All American Rejects

It’s been a minute since The All American Rejects have found themselves at the forefront of the pop culture ethos, but there’s no denying their credentials. While 2012’s Kids in the Street didn’t match past commercial and critical success, the band seems as strong as ever onstage as they prepare for their fifth full length release.

Tyson Ritter sounds every bit as much of the showman he was when the band broke through to the mainstream just over a decade ago. In addition to a taste of what’s to come with “DGAF”, the band rips through fan favorites like “Move Along”, “Swing, Swing” and “Gives You Hell” with ease. Here’s hoping for a return to the pop gold that made past releases from the band such a treat.

Having watched A Day to Remember play club shows and side stages at Warped Tour over the past several years, I actually got choked up seeing the band take the stage in front of a crowd of 20,000 people. For all of the hard work the band has put in, for all of the relentless touring, for all of the label battles and determination to stay true to their craft, this feels like a rightful reward for A Day to Remember.

A Day to Remember

A Day to Remember

Jeremy McKinnon has always had a stage presence worthy of large crowds, and his confidence was on full display in Indianapolis. McKinnon struts from side to side, riling the crowd and effortlessly transitioning between his signature growls and clean vocals. The band devoted one song of their set to their latest release, Bad Vibrations, choosing to play a variety of fan favorites, including the obvious opener, “The Downfall of Us All” and crowd-pleasers like “Right Back at It Again” and “All I Want”.

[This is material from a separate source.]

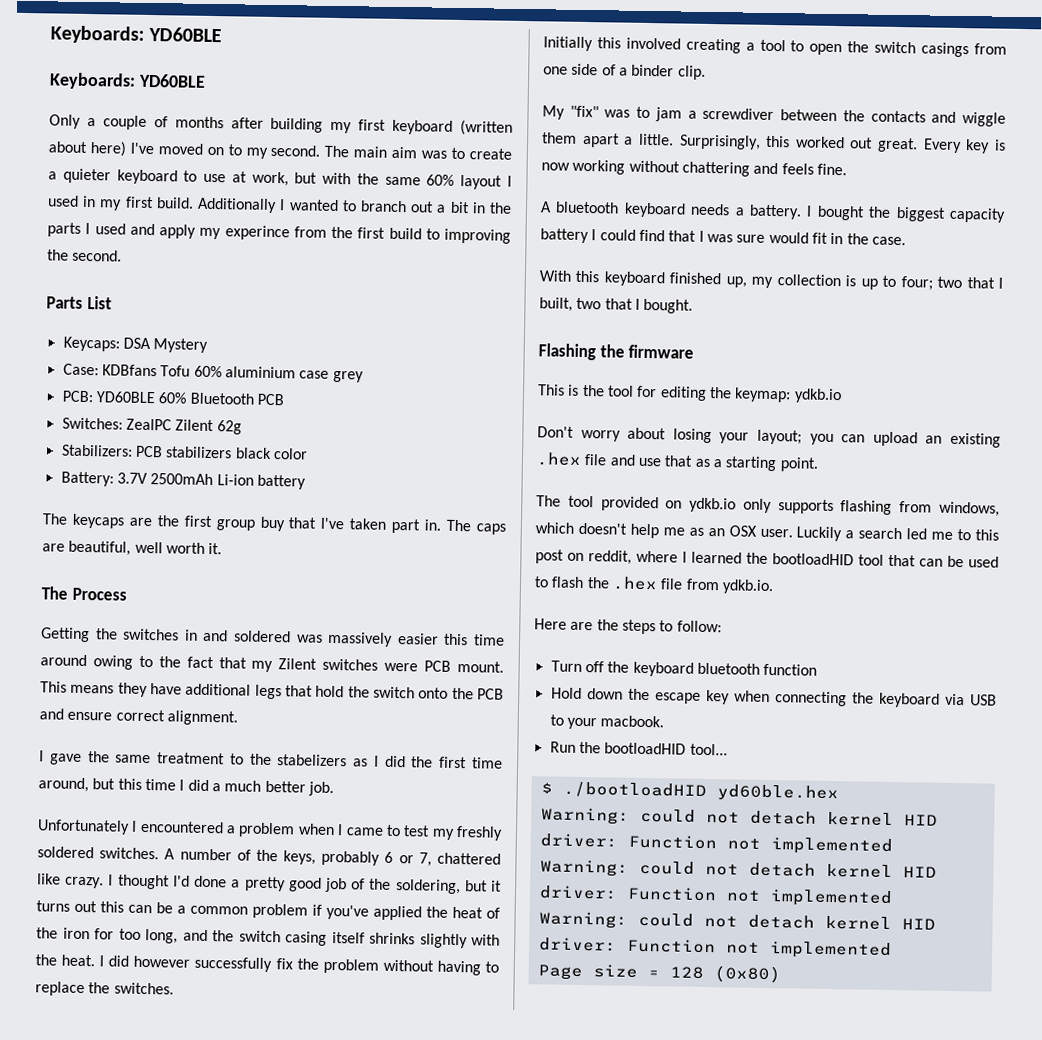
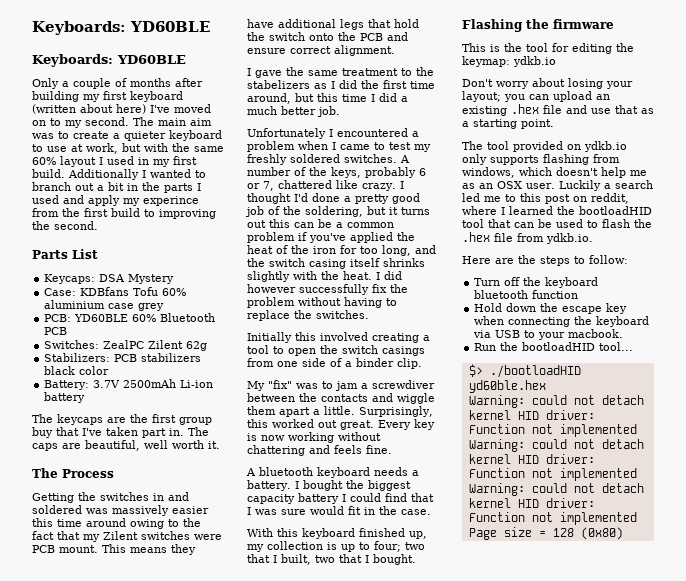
- $ ./bootloadHID yd60ble.hex
+ $> ./bootloadHID yd60ble.hex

The set is punctuated by typical ADTR fare: beach balls bouncing atop the massive crowd, synchronized head-banging to supplement the band’s breakdowns, and one of the most colorful and playful stage set-ups you’ll ever see. The entire production is spot-on, offering gratification to long-time fans and a worthy introduction for newcomers. Just to show that time hasn’t worn the band thin or softened their delivery, A Day to Remember offers the night’s most pulse-pounding moment with “2nd Sucks”.

***

I’ll admit that the opening moments when blink-182 took the stage felt slightly odd – it took a few seconds before Skiba’s presence sunk in. Opening with “Feeling This”, Skiba immediately was pushed to the forefront, belting out the verses of the song and then harmonizing with Mark Hoppus atop the song’s chorus. As one of my favorite blink songs came to a close with the track’s swirling conclusion, I was fully immersed. Matt Skiba belongs on this stage.

blink-182

blink-182

The band played a 25-song set full of old standards and new songs from this summer’s California. Perhaps it shouldn’t be surprising that not a single track from 2011’s odd, uncomfortable comeback album Neighborhoods was present on the setlist. Instead, blink-182 showed off their return as the fun-loving carefree pop punk band we all fell in love with.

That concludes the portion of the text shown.